(Change detection data)
※

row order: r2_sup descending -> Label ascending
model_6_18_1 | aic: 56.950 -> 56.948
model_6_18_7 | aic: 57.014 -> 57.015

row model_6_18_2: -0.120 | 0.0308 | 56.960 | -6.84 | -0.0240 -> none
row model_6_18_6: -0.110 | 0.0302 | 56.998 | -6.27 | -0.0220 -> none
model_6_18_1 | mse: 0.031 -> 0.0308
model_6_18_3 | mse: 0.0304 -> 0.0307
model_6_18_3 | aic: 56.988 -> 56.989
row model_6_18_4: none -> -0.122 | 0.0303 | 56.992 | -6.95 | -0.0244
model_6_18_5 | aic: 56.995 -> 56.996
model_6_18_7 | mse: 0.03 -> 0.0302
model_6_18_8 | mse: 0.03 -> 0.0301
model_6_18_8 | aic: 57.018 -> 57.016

※

What you will do: State the number of lines in the data above that include the word "none", leaving out any other words.

Written solution: 3